Travelogue 1

 

The idea of home always perplexed me.
Is it necessarily the place we were born?
Or can it be the streets of a city we loved,
where the soles of our shoes were most worn?

I should have missed Paris with its crowded museums,
late-night cafes, its improbable chapel domes,
and the Seine snaking through its center,
but I never thought to call it home.

Once, in winter, while in Saint Petersburg,
I took a bus to the shore of the North Sea,
and stood in bitter winds and saw sand under snow,
and frozen waves as far as the eye could see.

I thought it a monstrous, uninviting sight,
but the locals seemed quite at home, they pulled sleds,
and sat at frigid picnics around fires on the beach,
happy to drink vodka and eat sweetbreads.

And then there is California, with its invented name,
its rattlesnakes under the porch, its deserts,
its parks with giant sequoias, ribbon-like waterfalls,
and sunsets that are so lovely it hurts.

There, only two seasons are defined: the rainy one,
and the summer with its perfectly blue days;
a formal winter is missed, but a short drive takes you
to mountains where sometimes there is snow in May.

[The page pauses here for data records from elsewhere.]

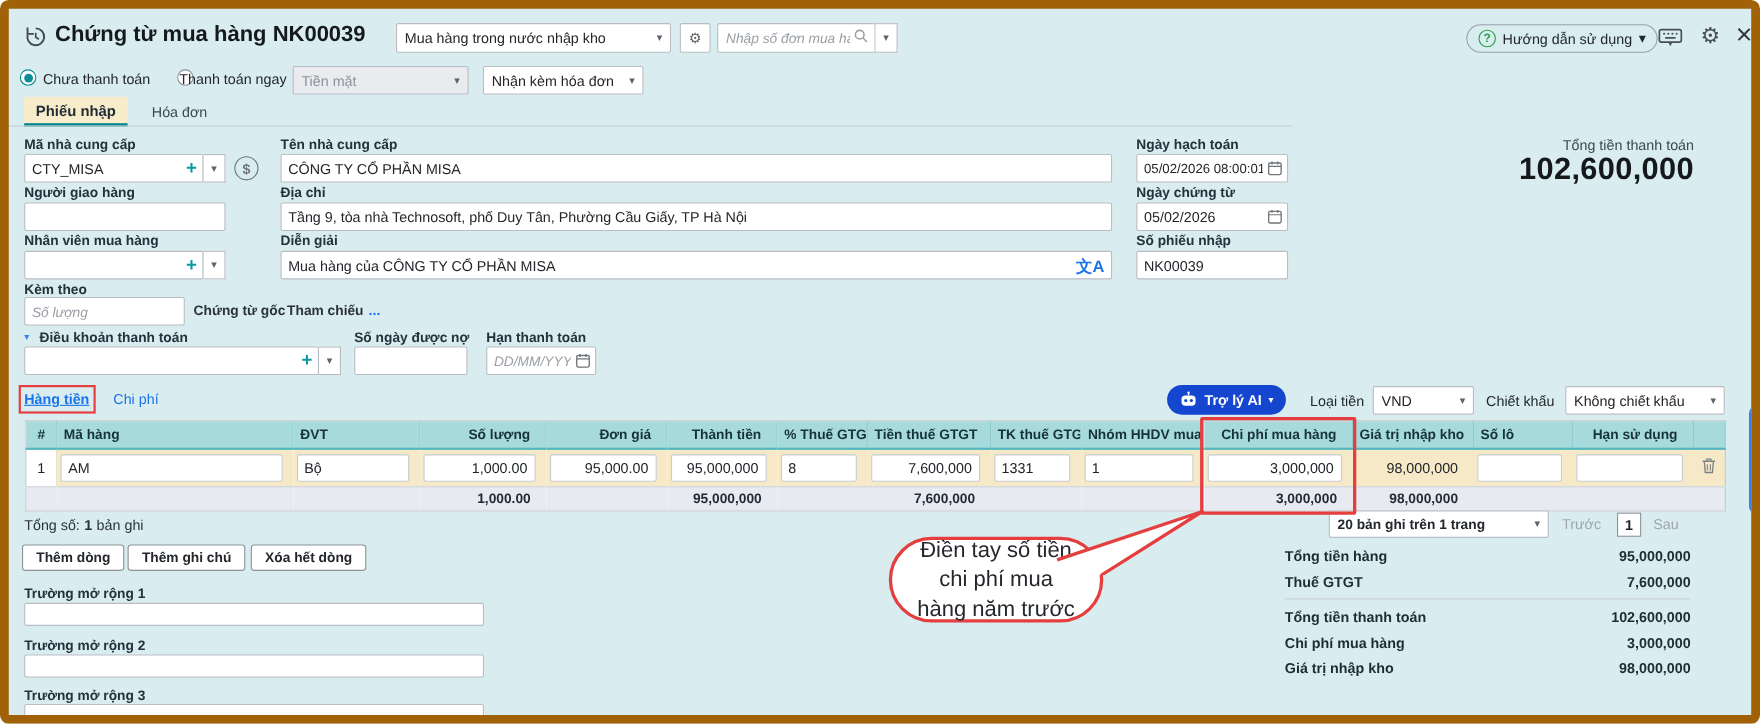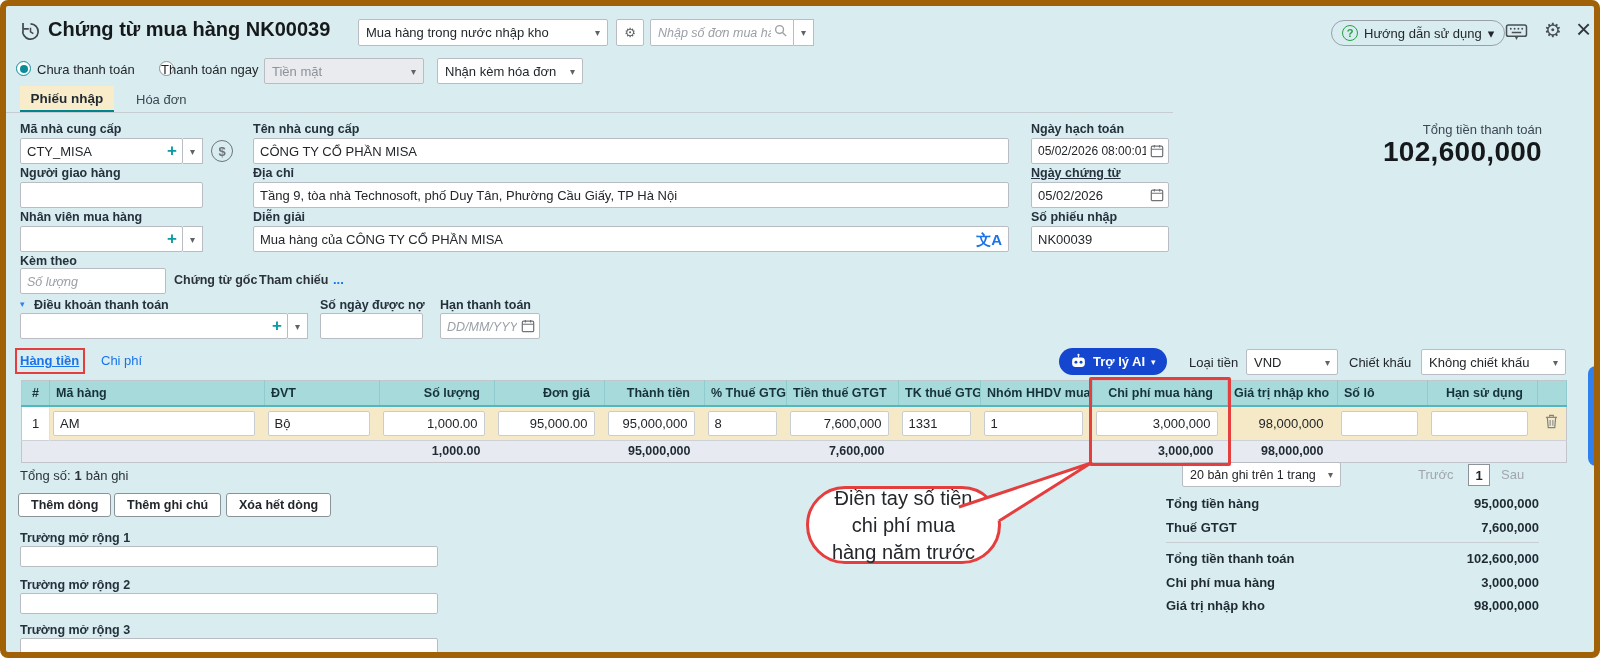--- a/index.html
+++ b/index.html
@@ -5,7 +5,7 @@
   * { box-sizing: border-box; margin: 0; padding: 0; }
   body { background:#fff; font-family:"Liberation Sans","DejaVu Sans",sans-serif; }
   #app { position:relative; width:1600px; height:658px; background:#d9edf0;
-         border:6px solid #a16207; border-radius:8px; overflow:hidden; color:#212529; }
+         border:8px solid #a16207; border-radius:8px; overflow:hidden; color:#212529; }
   .abs { position:absolute; }
   .lbl { font-size:12.5px; font-weight:700; color:#25313c; white-space:nowrap; }
   .inp { height:26px; border:1px solid #b9bdc3; border-radius:2px; background:#fff;

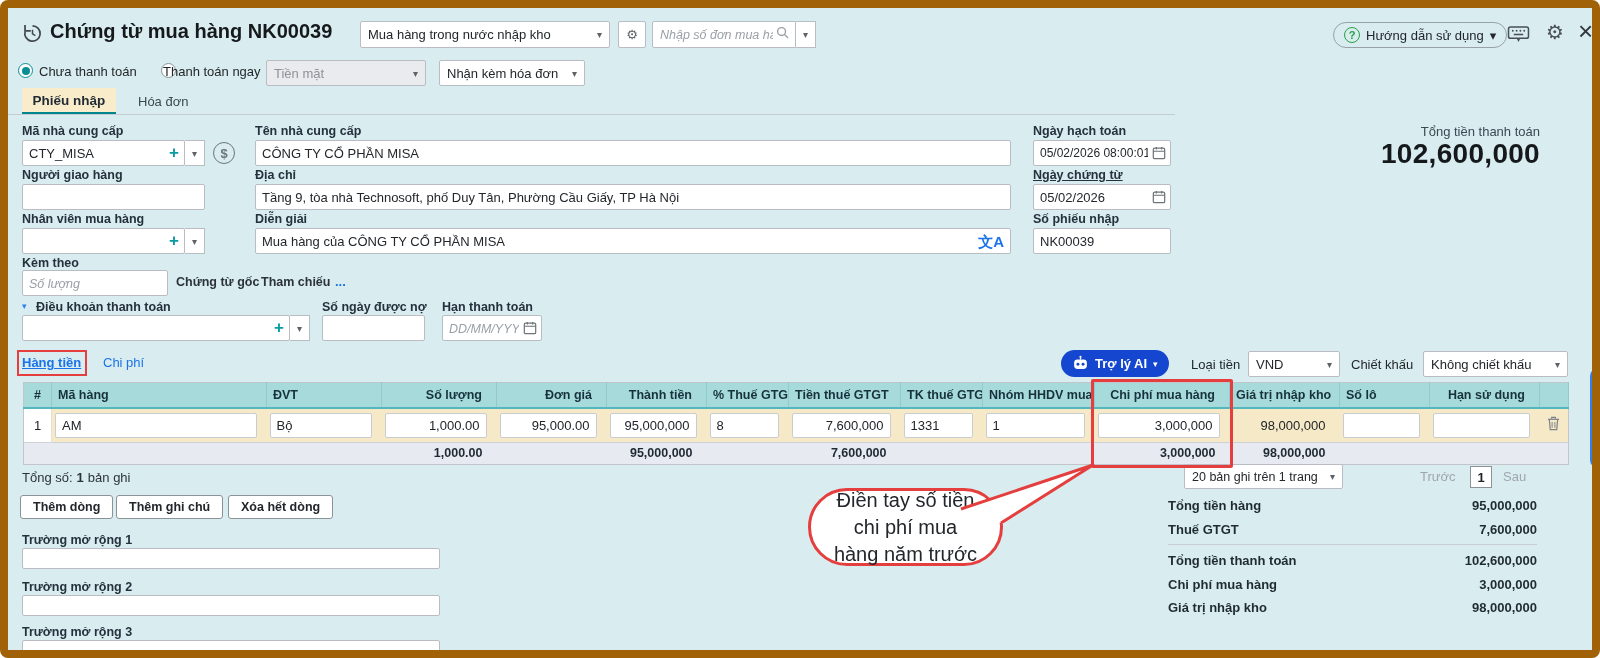--- a/index.html
+++ b/index.html
@@ -233,7 +233,7 @@
         </svg>
     </span>
   </div>
-  <div class="abs lbl" style="left:1025px;top:160px;text-decoration:underline;">Ngày chứng từ</div>
+  <div class="abs lbl" style="left:1025px;top:160px;">Ngày chứng từ</div>
   <div class="abs" style="left:1025px;top:176px;width:138px;">
     <input class="inp" style="padding-right: 11px;" value="05/02/2026">
     <span class="abs" style="right:5px;top:6px;">

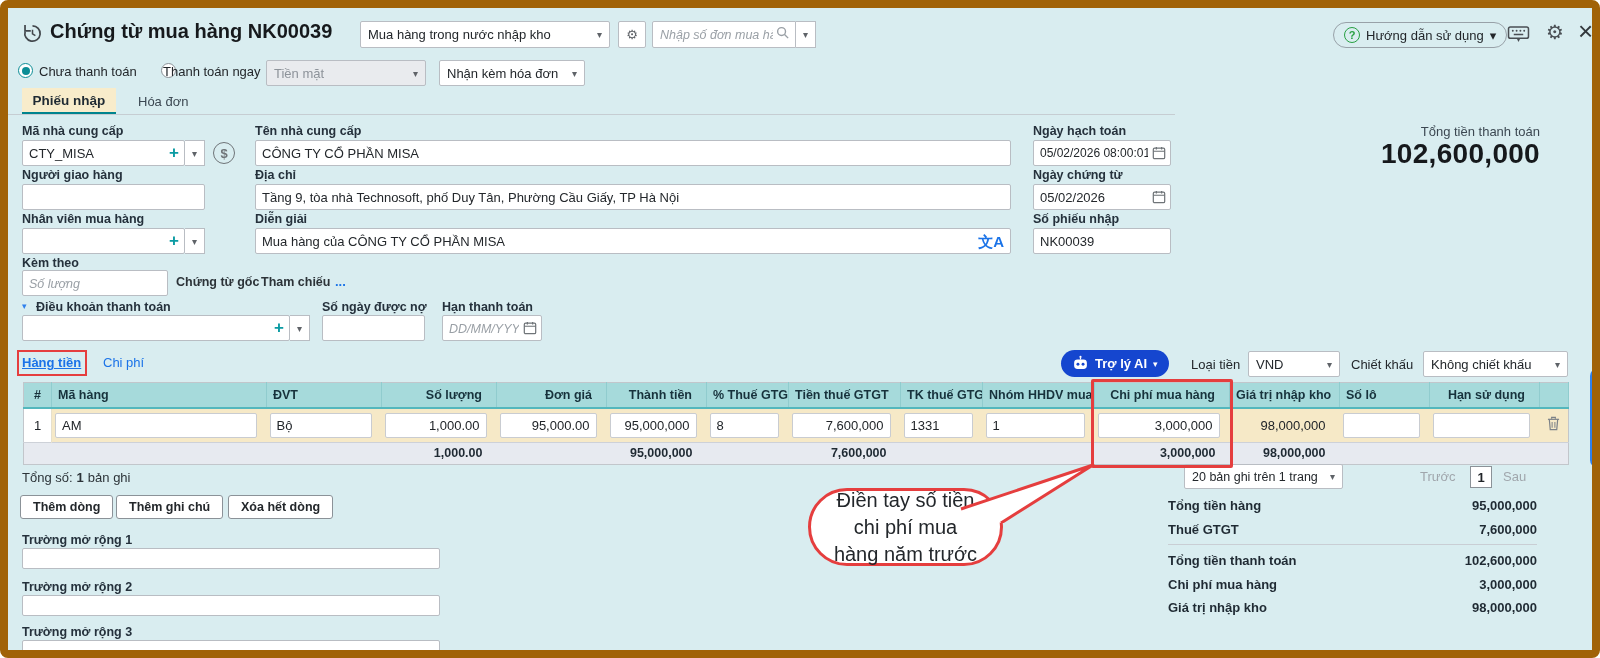--- a/index.html
+++ b/index.html
@@ -416,7 +416,7 @@
   <input class="abs inp" style="left: 14px; top: 632px; width: 418px; height: 21px;">
 
   
-  <div class="abs sel" style="left:1176px;top:456px;width:159px;height:25px;font-size:12.5px;">
+  <div class="abs sel" style="left:1200px;top:456px;width:200px;height:25px;font-size:12.5px;font-weight:bold;">
     <span class="stxt">20 bản ghi trên 1 trang</span>
     <span class="scaret">▾</span>
   </div>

A place of liberal cities, valley towns, and suburbs
of grazing deer. The travelers want to know about bears.
Yes, I have seen a few. But home? No. Here is a place
where two-thirds of its people were born elsewhere.

I wonder if it’s right that we find it so easy
to exchange winter fields for gardens in the sun.
Will one more stamp in our passport finally
make us into the person we want to become?

Is it not childishness to expect to find happiness
in the east when we can’t find it in the west,
to find a home surrounded by strangers
who must cater to us because we are their guest?

Montaigne, after ten years of self-imposed exile
left the tower that had been his solitary home,
and, at the torturous rate of twenty miles
a day, journeyed from Beaumont to Rome.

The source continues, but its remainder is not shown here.